Red meat harmful to health and cutting down could be good for food security?


image from planetthoughts.com

image from planetthoughts.com

Eating red meat increases the chances of dying prematurely, according to a large US federal study that offers powerful new evidence that a diet that regularly includes steaks, burgers and pork chops is hazardous to your health.

At the same time, a study by Stephen Leckie concludes

“A shift in society toward plant-based diets would reduce these problems simply by reducing livestock populations and their demand for land and other resources. On a per capita basis, the land requirements of plant-based agricultural economies are only a fraction of those with high rates of meat production. With fewer animals to feed, it might be possible to rebuild world grain reserves, ensuring dependable supplies for direct human consumption in countries facing food scarcity. Reducing land use by cutting meat production would also be a very effective way to ensure that wilderness areas are maintained and even expanded.

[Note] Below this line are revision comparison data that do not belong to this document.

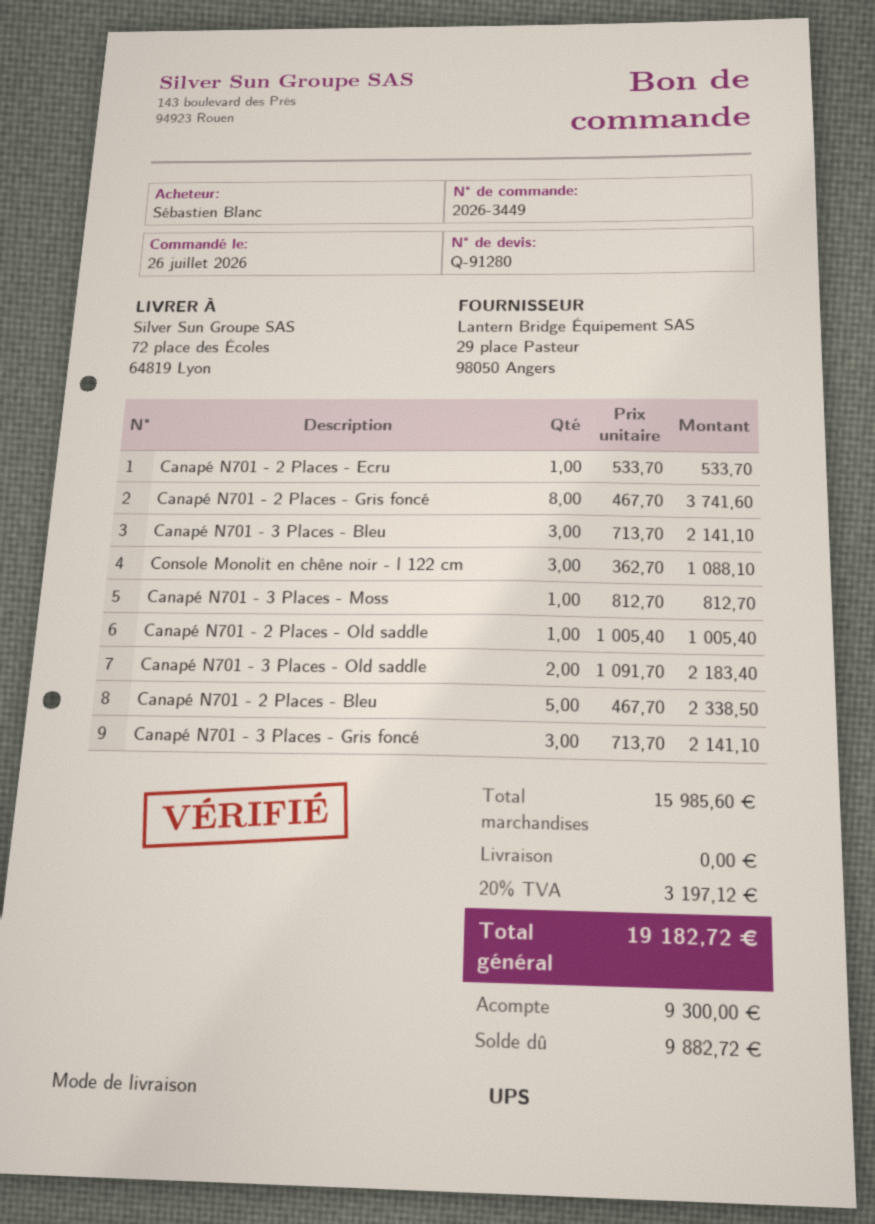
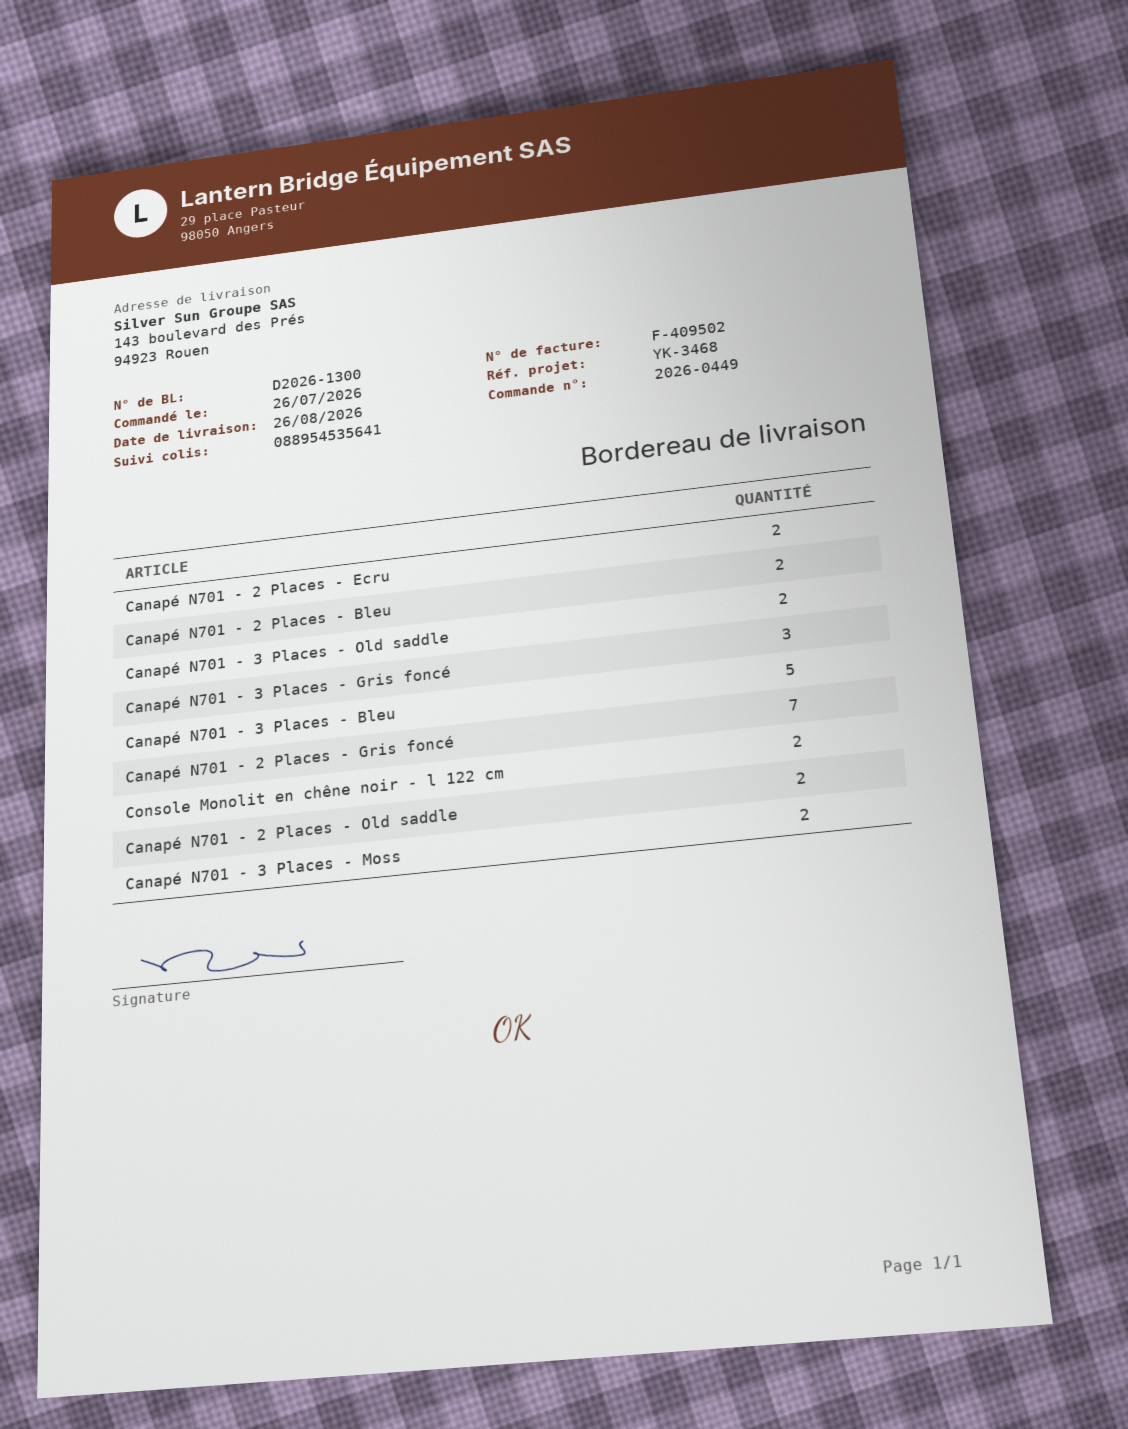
order number: 2026-3449 -> 2026-0449
ship to: 72 place des Écoles, 64819 Lyon -> 143 boulevard des Prés, 94923 Rouen
Canapé N701 - 2 Places - Ecru: 1 -> 2
Canapé N701 - 2 Places - Gris foncé: 8 -> 7
Canapé N701 - 3 Places - Bleu: 3 -> 5
Console Monolit en chêne noir - l 122 cm: 3 -> 2
Canapé N701 - 3 Places - Moss: 1 -> 2
Canapé N701 - 2 Places - Old saddle: 1 -> 2
Canapé N701 - 2 Places - Bleu: 5 -> 2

Wilderness is crucial to providing biological diversity, climate control, and a store of carbon dioxide.”


This is backed up by an article by the BBC that calls for “meat in moderation”.

FIRST STUDY EVER TO LINK MEAT AND MORTALITY

The federal  study of more than 500,000 middle-age and elderly Americans found that those who consumed the equivalent of about a small hamburger every day were more than 30 percent more likely to die during the 10 years they were followed, mostly from heart disease and cancer. Sausage, cold cuts and other processed meats also increased the risk.

Previous research had found a link between red meat and an increased risk of heart disease and cancer, particularly colorectal cancer, but the new study is the first large examination of the relationship between eating meat and overall mortality.

“The bottom line is we found an association between red meat and processed meat and an increased risk of mortality,” said Rashmi Sinha of the National Cancer Institute, who led the study published today in the Archives of Internal Medicine.

In contrast, routine consumption of fish, chicken, turkey and other poultry decreased the risk of death by a small amount, the study found.